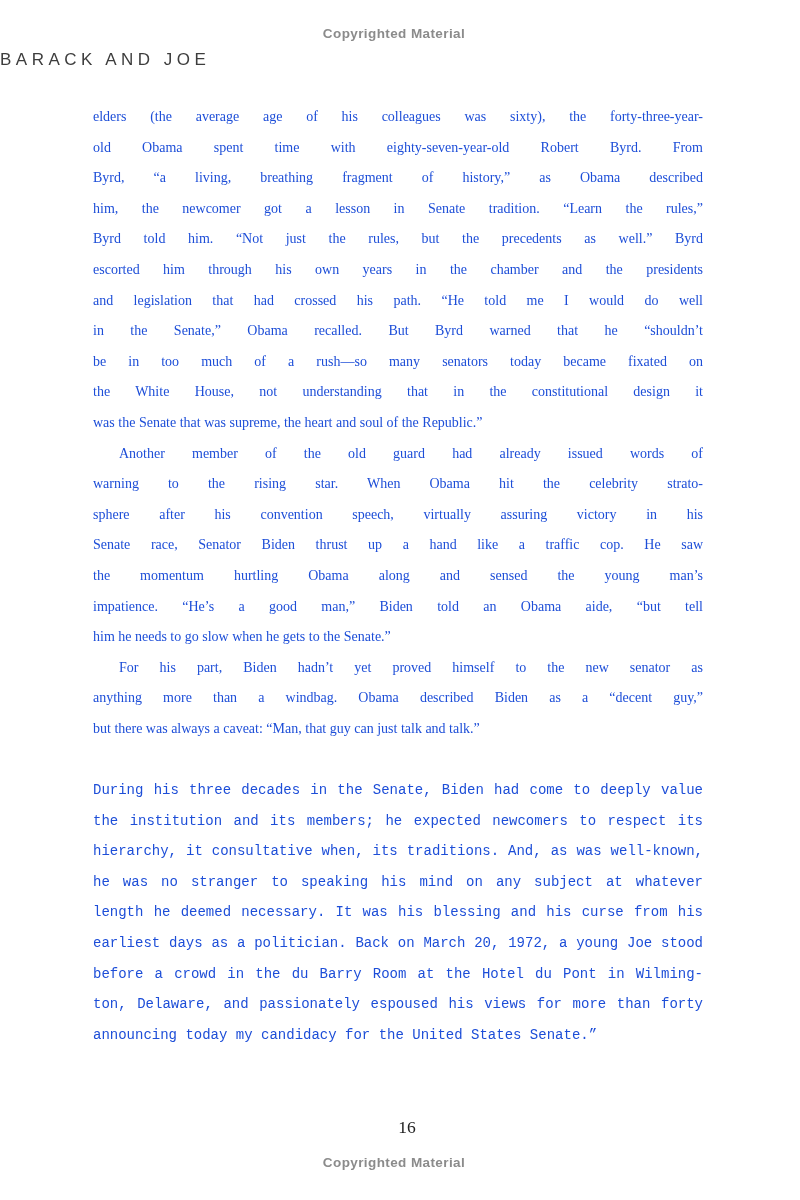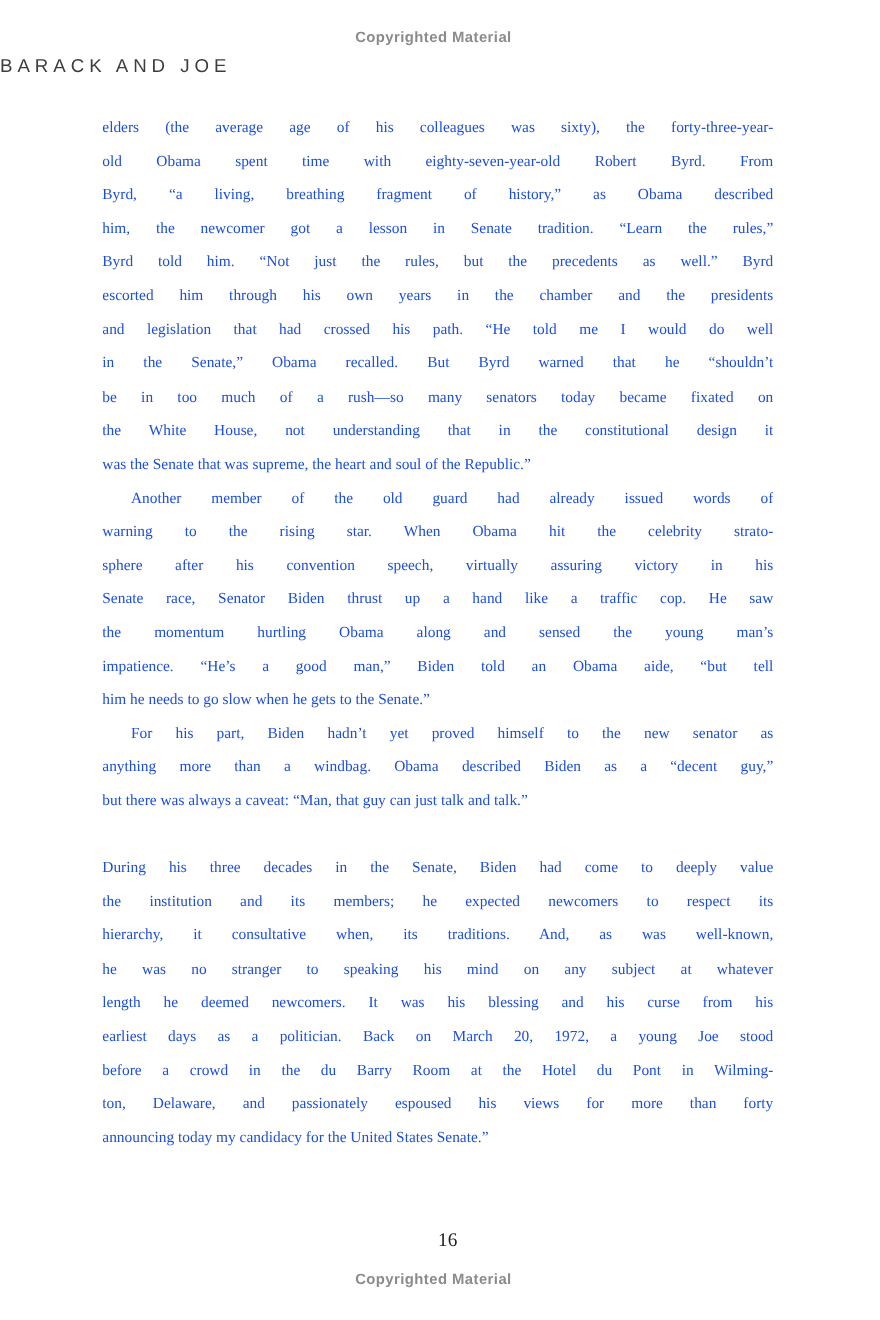"During his three decades in" .para.section-gap { font-family: none -> Liberation Mono, monospace }
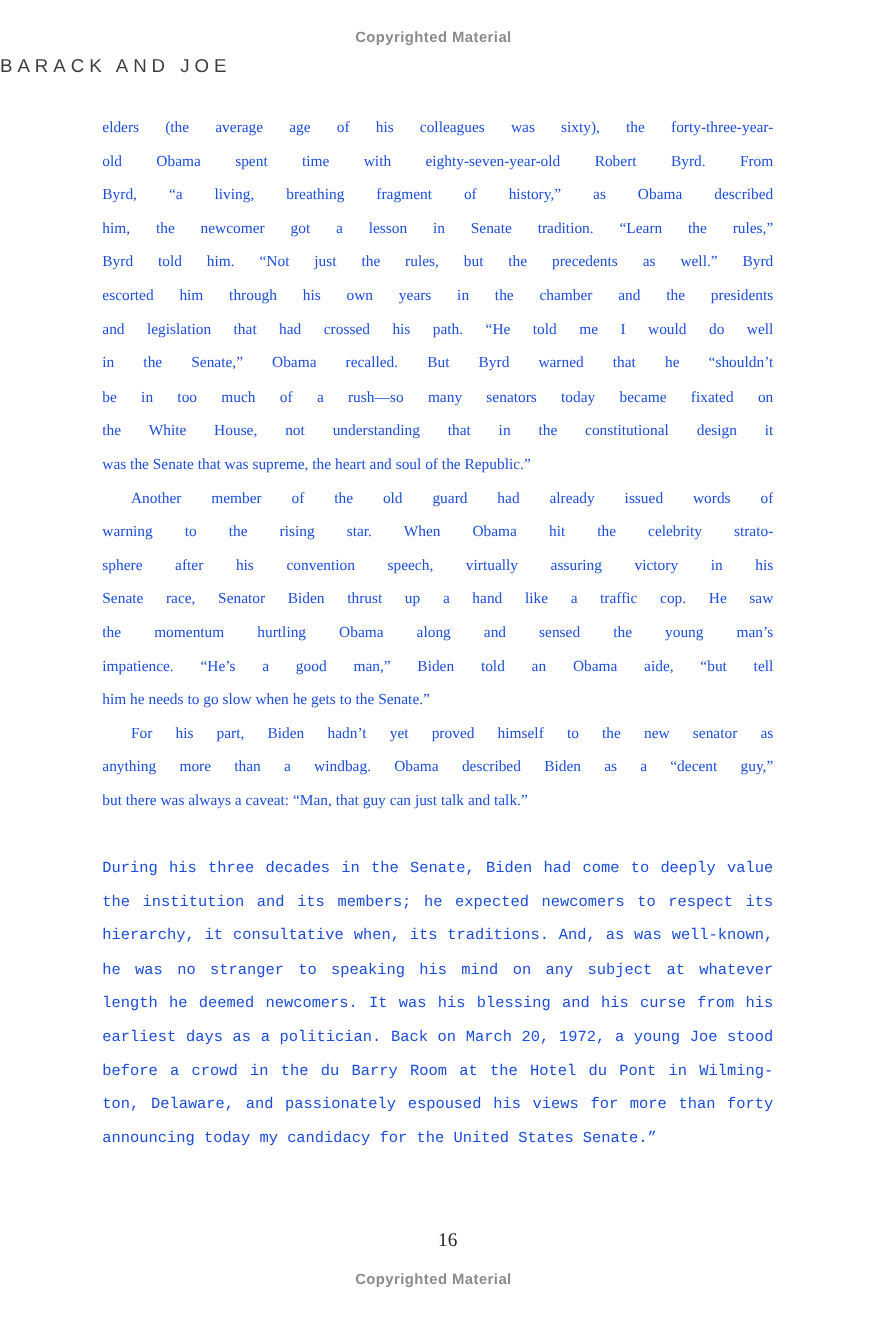"length he deemed newcomers. It" div.line { text: newcomers -> necessary }
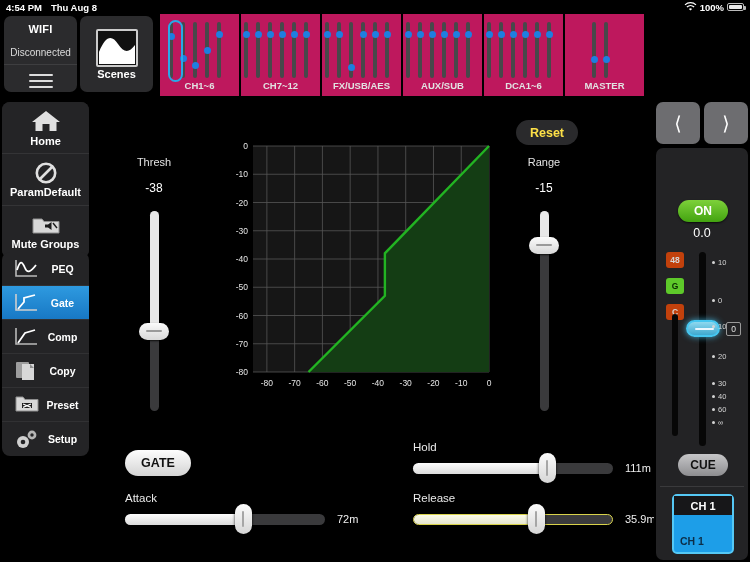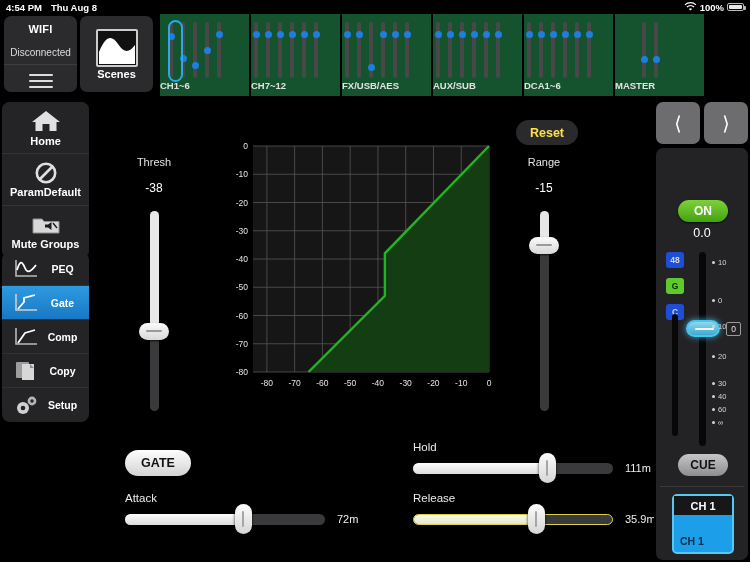"CH1~6" .tab { align-items: none -> center; background: #14532d -> #be185d; width: 89px -> 79px }
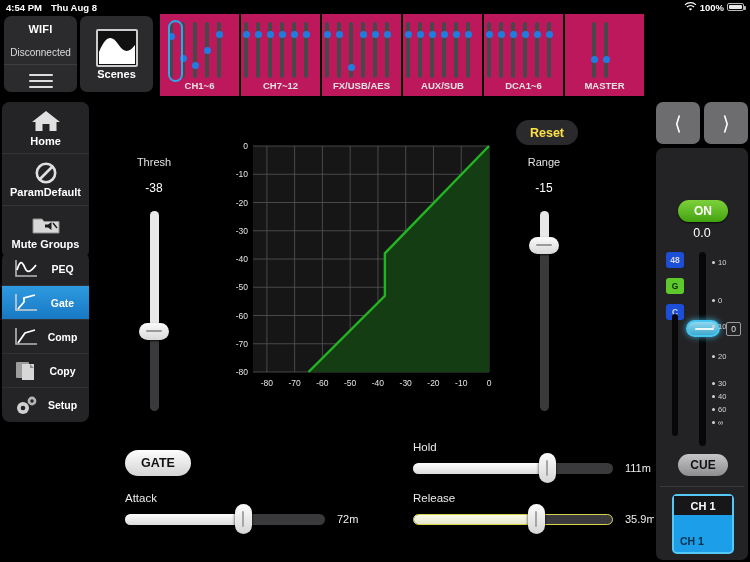"48" .tag { background: #1d4ed8 -> #c2410c }
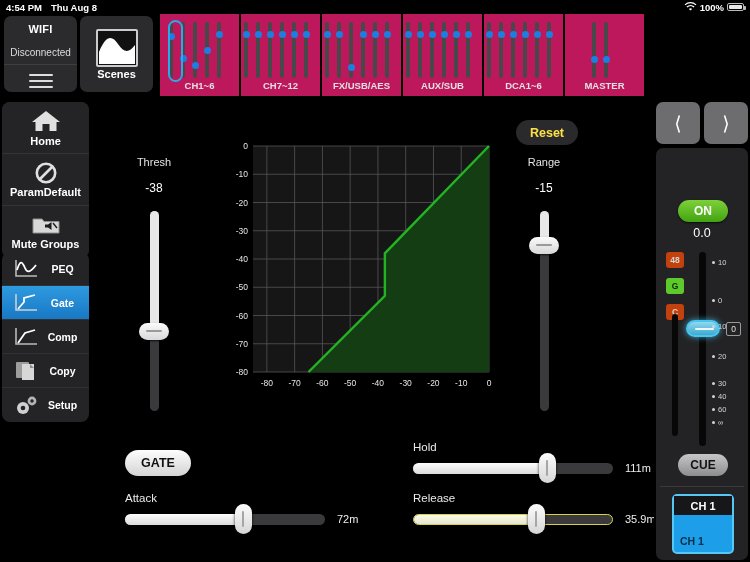"Preset" div.lrow { html: none -> <div> <span><svg> <path></path> <path></path> <line></line> <line></line> </svg></span> <span>Preset</span> </div> }
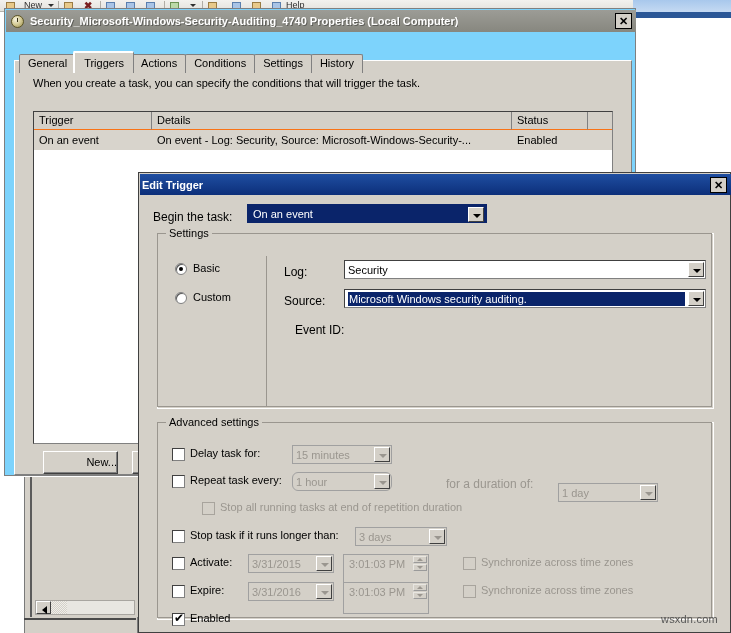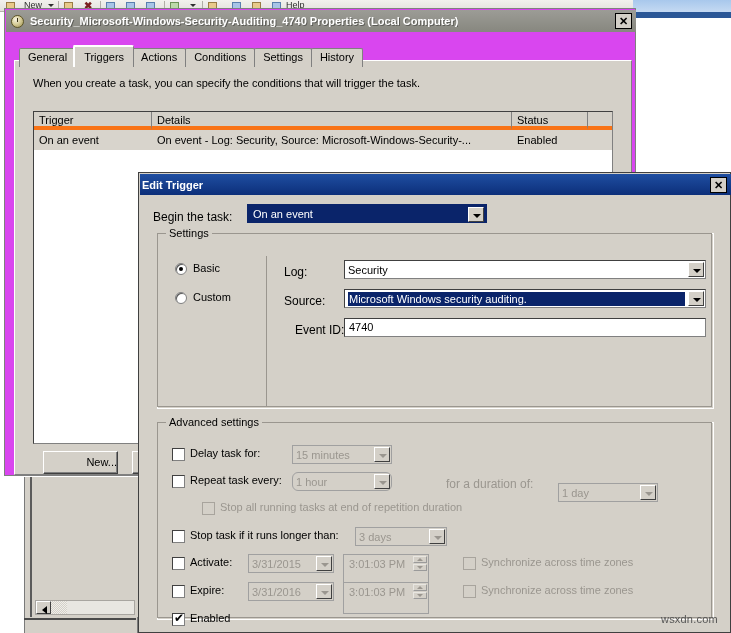"Security_Microsoft-Windows-Security-Audi" .prop-window { background: #d946ef -> #7dd3fc }
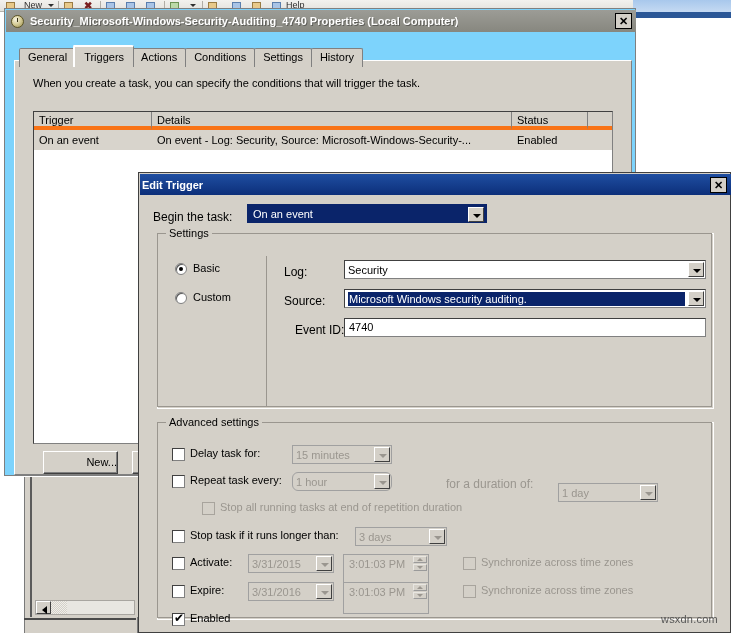"General" .tabstrip { top: 36px -> 42px }
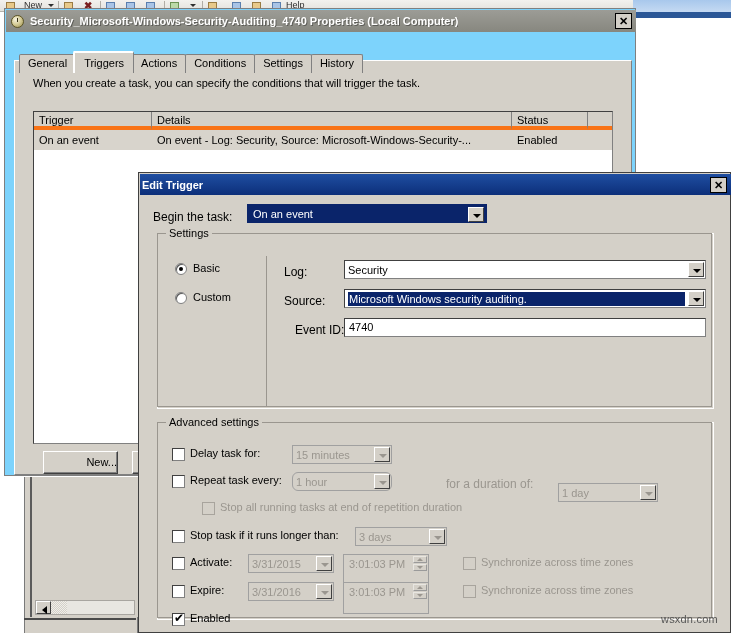"Trigger" .lv-col { border-bottom: 4px solid #f97316 -> 1px solid #f97316 }
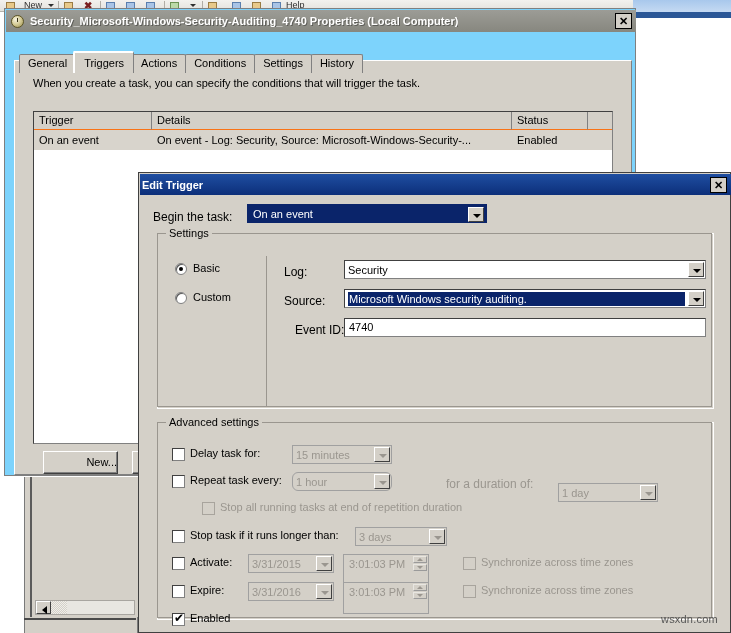"4740" div.tinput { html: <div>4740</div> -> none }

TASK PROMPT: Leave the pictures out. Repeat every entry above exactly.

RESPONSE:
"During his three decades in" .para.section-gap { font-family: none -> Liberation Mono, monospace }
"length he deemed newcomers. It" div.line { text: newcomers -> necessary }
"CH1~6" .tab { align-items: none -> center; background: #14532d -> #be185d; width: 89px -> 79px }
"48" .tag { background: #1d4ed8 -> #c2410c }
"Preset" div.lrow { html: none -> <div> <span><svg> <path></path> <path></path> <line></line> <line></line> </svg></span> <span>Preset</span> </div> }
"Security_Microsoft-Windows-Security-Audi" .prop-window { background: #d946ef -> #7dd3fc }
"General" .tabstrip { top: 36px -> 42px }
"Trigger" .lv-col { border-bottom: 4px solid #f97316 -> 1px solid #f97316 }
"4740" div.tinput { html: <div>4740</div> -> none }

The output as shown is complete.